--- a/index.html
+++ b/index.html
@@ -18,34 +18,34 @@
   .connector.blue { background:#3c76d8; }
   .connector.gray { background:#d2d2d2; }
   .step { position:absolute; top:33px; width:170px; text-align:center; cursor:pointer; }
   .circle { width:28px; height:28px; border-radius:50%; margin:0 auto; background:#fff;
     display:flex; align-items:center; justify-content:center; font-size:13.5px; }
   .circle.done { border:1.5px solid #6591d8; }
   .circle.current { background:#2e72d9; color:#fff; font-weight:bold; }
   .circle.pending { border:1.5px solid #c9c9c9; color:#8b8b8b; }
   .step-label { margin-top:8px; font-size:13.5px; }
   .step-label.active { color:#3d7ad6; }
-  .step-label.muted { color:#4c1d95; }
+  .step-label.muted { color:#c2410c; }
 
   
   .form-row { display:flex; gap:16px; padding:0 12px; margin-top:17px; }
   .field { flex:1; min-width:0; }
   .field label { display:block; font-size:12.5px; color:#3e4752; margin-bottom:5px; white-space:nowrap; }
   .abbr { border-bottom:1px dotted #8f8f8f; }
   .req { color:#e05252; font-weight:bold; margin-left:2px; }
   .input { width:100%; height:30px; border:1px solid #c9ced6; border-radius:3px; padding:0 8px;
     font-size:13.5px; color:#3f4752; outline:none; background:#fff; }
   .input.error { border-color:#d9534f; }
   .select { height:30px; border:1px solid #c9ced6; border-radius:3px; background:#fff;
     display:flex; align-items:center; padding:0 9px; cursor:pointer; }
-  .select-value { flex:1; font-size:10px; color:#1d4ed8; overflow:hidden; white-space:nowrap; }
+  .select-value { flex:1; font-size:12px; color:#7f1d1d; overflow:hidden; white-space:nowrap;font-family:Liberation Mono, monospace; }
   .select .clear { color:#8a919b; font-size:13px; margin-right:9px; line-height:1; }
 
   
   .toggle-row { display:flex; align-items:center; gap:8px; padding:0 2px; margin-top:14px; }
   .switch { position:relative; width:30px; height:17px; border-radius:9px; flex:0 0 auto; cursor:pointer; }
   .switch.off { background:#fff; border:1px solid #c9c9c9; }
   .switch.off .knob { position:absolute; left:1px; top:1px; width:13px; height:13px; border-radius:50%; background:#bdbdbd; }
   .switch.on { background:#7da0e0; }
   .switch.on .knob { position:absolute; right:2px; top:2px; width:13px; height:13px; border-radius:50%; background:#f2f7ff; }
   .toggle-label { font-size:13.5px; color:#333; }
* * *
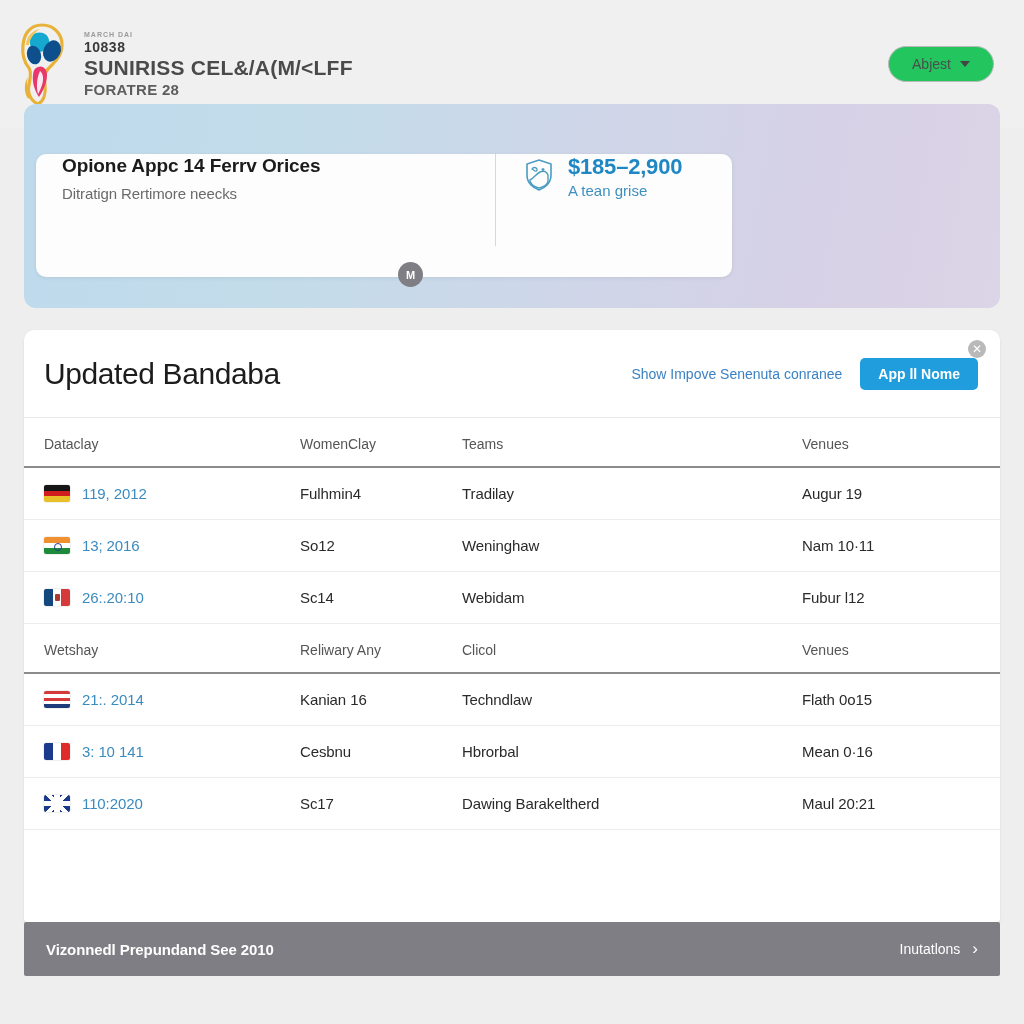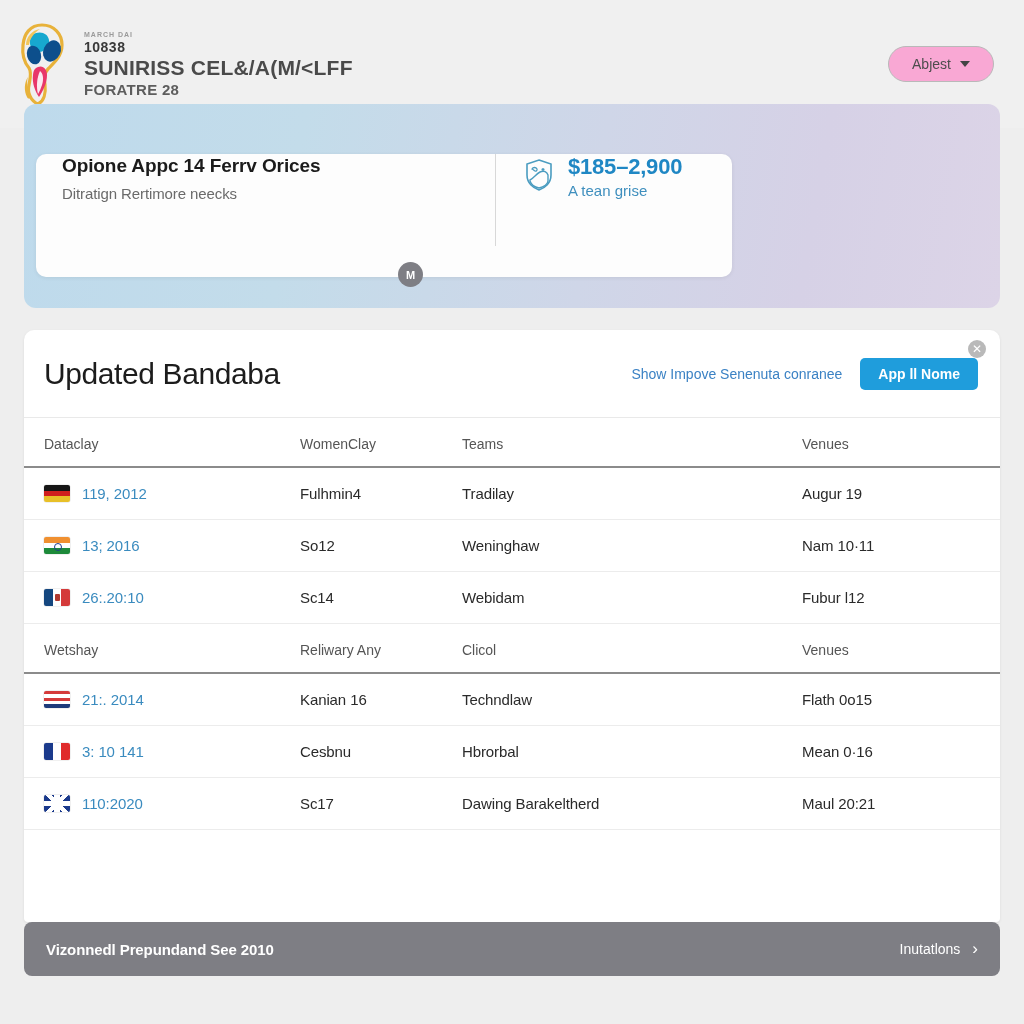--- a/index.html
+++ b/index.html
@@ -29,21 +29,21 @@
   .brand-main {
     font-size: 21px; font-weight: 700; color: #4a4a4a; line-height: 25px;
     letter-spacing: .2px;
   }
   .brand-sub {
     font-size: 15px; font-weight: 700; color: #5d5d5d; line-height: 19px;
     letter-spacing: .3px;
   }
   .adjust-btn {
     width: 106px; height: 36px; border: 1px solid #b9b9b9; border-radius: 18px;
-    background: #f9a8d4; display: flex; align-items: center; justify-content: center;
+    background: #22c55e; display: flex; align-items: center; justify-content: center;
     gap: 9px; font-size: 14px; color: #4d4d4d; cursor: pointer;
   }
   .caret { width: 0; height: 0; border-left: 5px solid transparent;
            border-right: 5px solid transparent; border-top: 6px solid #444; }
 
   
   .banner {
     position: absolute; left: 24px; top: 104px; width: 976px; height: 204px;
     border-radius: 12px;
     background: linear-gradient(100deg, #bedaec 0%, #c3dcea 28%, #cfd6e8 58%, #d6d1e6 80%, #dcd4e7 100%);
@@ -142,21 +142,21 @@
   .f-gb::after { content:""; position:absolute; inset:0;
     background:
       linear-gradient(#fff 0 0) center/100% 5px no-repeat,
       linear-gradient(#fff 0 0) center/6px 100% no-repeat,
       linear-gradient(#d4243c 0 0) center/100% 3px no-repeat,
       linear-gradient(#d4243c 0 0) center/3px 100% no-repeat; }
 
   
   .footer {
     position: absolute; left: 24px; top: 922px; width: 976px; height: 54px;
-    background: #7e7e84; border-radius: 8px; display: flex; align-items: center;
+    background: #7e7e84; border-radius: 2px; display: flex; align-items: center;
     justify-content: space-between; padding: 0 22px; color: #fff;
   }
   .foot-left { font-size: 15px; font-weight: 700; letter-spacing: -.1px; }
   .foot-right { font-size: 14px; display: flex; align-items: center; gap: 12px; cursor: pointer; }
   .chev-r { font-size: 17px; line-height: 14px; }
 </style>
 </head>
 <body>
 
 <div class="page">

__Problem requirements__
All lines containing "step" in the material above should appear in your reply, copied exactly.

__Answer box__
   .step { position:absolute; top:33px; width:170px; text-align:center; cursor:pointer; }
   .step-label { margin-top:8px; font-size:13.5px; }
   .step-label.active { color:#3d7ad6; }
-  .step-label.muted { color:#4c1d95; }
+  .step-label.muted { color:#c2410c; }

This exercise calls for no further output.